後ろからポンと肩をたたかれて後ろを振り返ると……


「おお、おはよ」


同じバレー部の海だった。



*.。*.。*.。



「そんでさー、俺ん家の犬がさ…」

「うん」




俺はひたすら相槌を打つ。

彼女を目で追いながら会話を楽しむなんてそんな器用な事は俺にはできなかった。



2、3メートル先の彼女が赤信号で止まると、くるりくるりと彼女のピンク色の傘が楽しげに回った。

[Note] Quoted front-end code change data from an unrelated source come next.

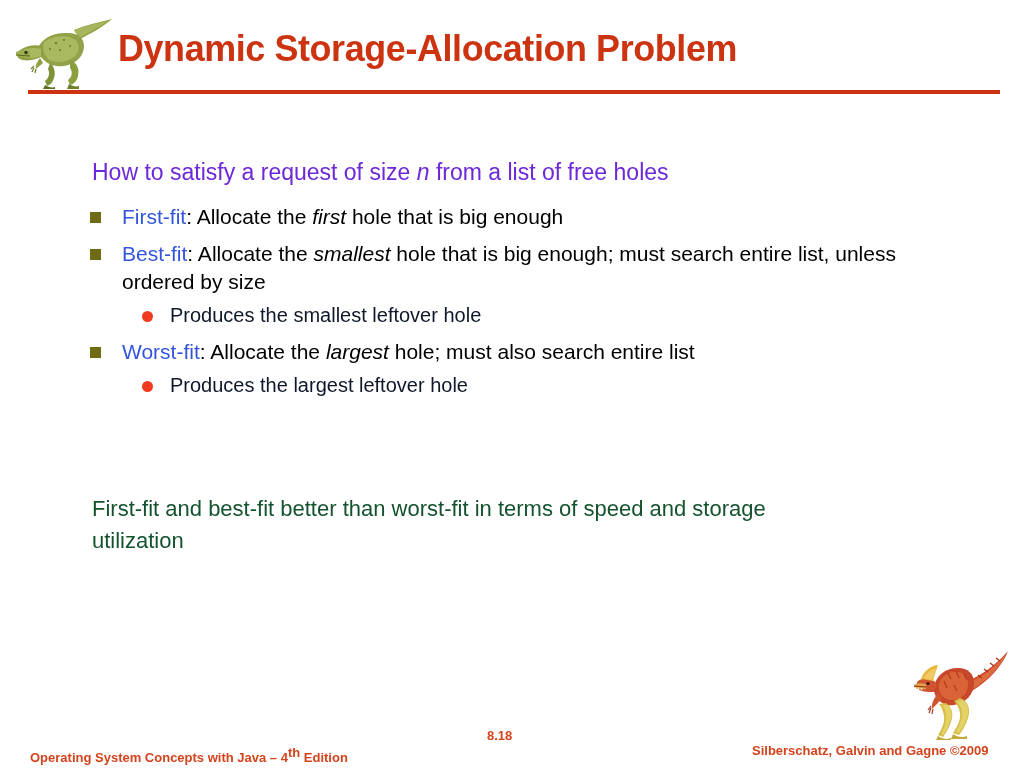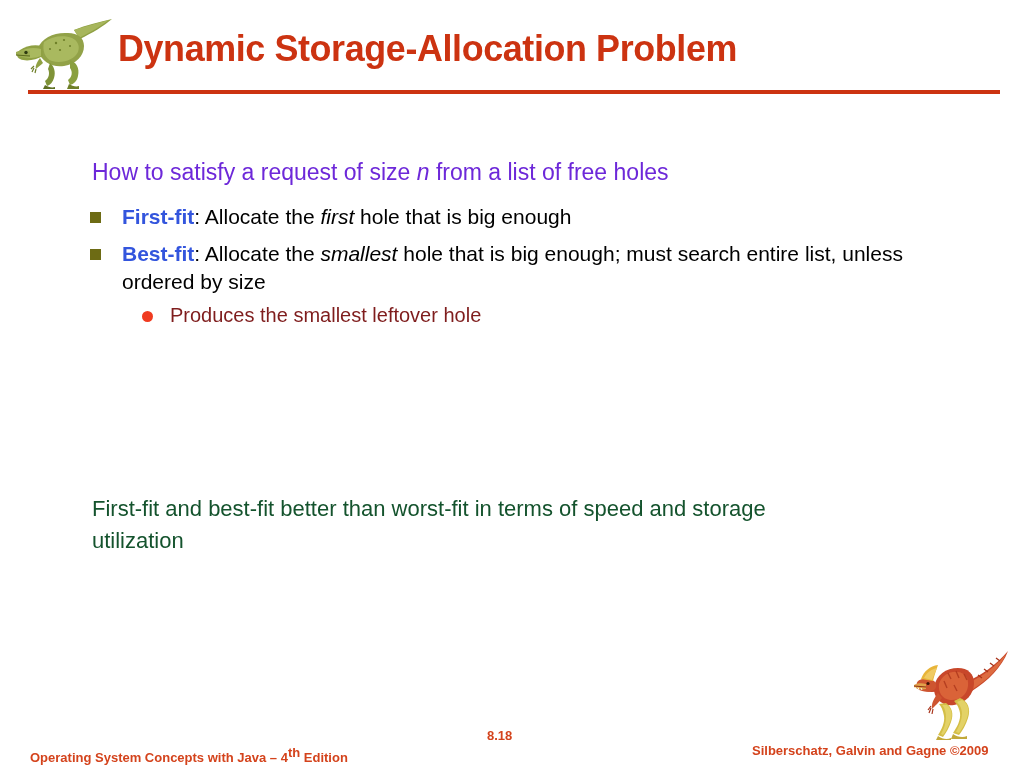--- a/index.html
+++ b/index.html
@@ -103,7 +103,7 @@
   }
   .kw {
     color: #3355DD;
-    font-weight: bold;
+    font-weight: normal;
     margin-top: 28px;
   }
   .it { font-style: italic; }

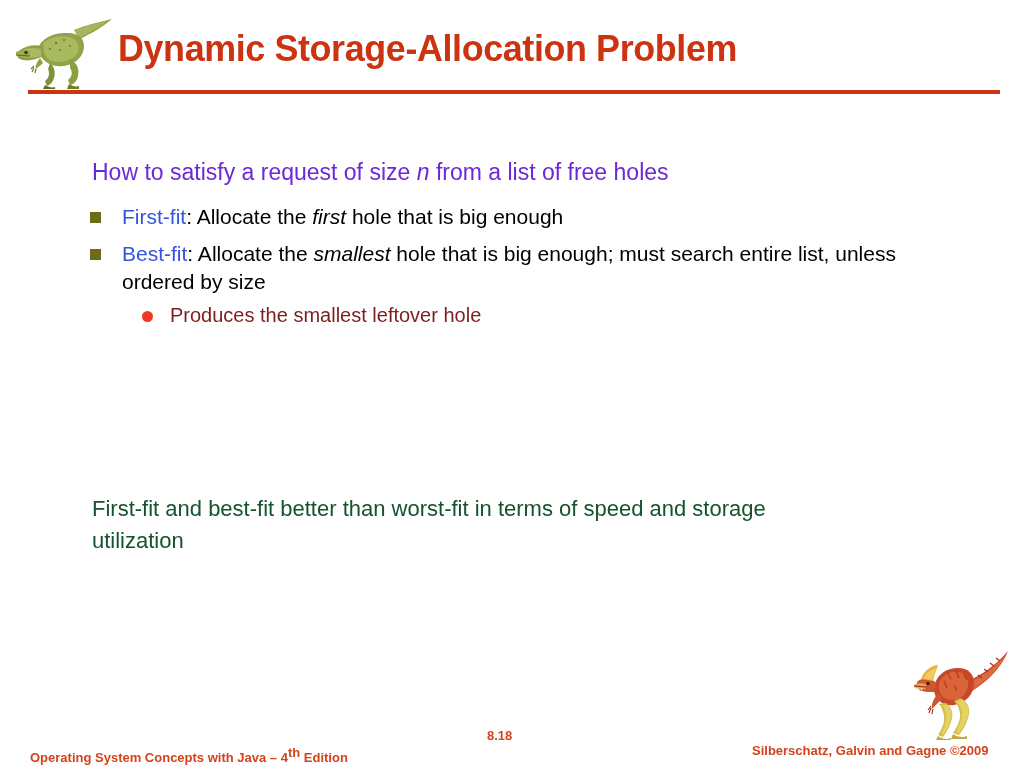--- a/index.html
+++ b/index.html
@@ -120,7 +120,7 @@
     margin-top: 4px;
     font-size: 20px;
     line-height: 27px;
-    color: #7f1d1d;
+    color: #0f172a;
   }
   ul.level2 > li > .dot-bullet {
     position: absolute;

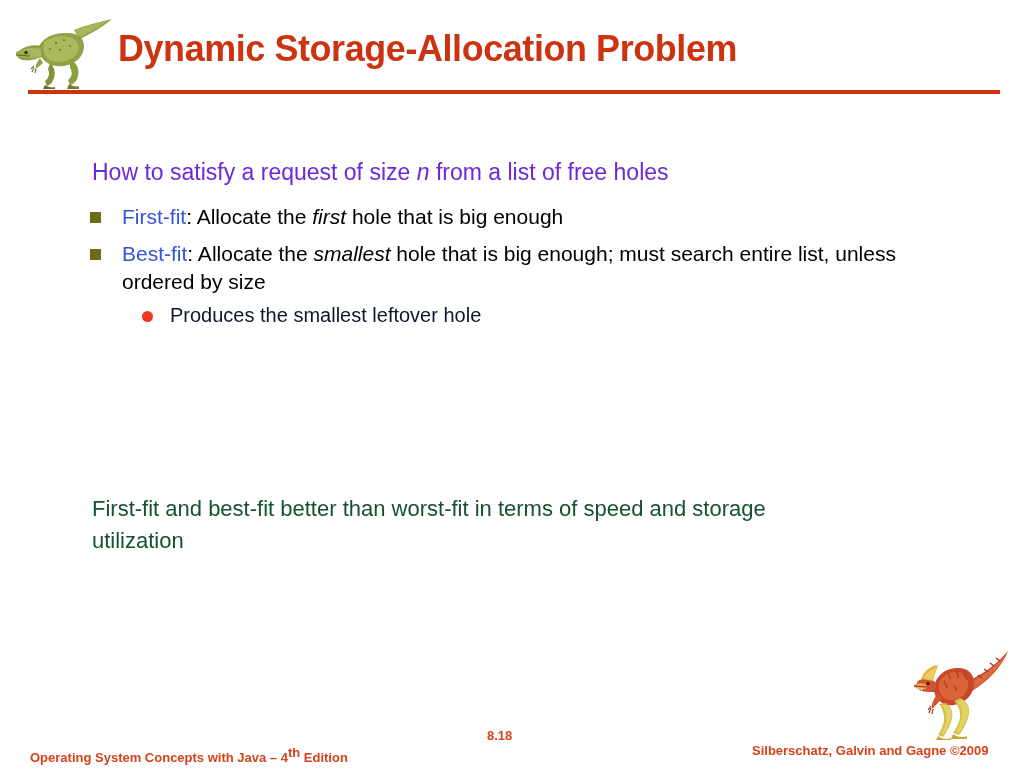--- a/index.html
+++ b/index.html
@@ -242,6 +242,16 @@
       </ul>
     </li>
 
+    <li>
+      <span class="sq-bullet"></span>
+      <span class="kw">Worst-fit</span><span>:  Allocate the </span><span class="it">largest</span><span> hole; must also search entire list</span>
+      <ul class="level2">
+        <li>
+          <span class="dot-bullet"></span>
+          <span>Produces the largest leftover hole</span>
+        </li>
+      </ul>
+    </li>
 
   </ul>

憂鬱な暗い雨空を吹き飛ばしてくれるようにピンク色が回る。


これ見るの好きなんだよなぁ…。




彼女の外見はは可愛いというよりは美人と言った方が似合う。

サラサラと揺れる黒髪に涼しげな目元。

一見冷たい美人という感じなのにピンクの傘をくるくるまわす姿はなんだか可愛かった。




「もうダメだ…」

「ん?何が?」

「…可愛い」

「えっ…俺そんな可愛い…?」

「お前じゃない」




あの子を見かけた日はいつも幸せな気持ちになれるんだ。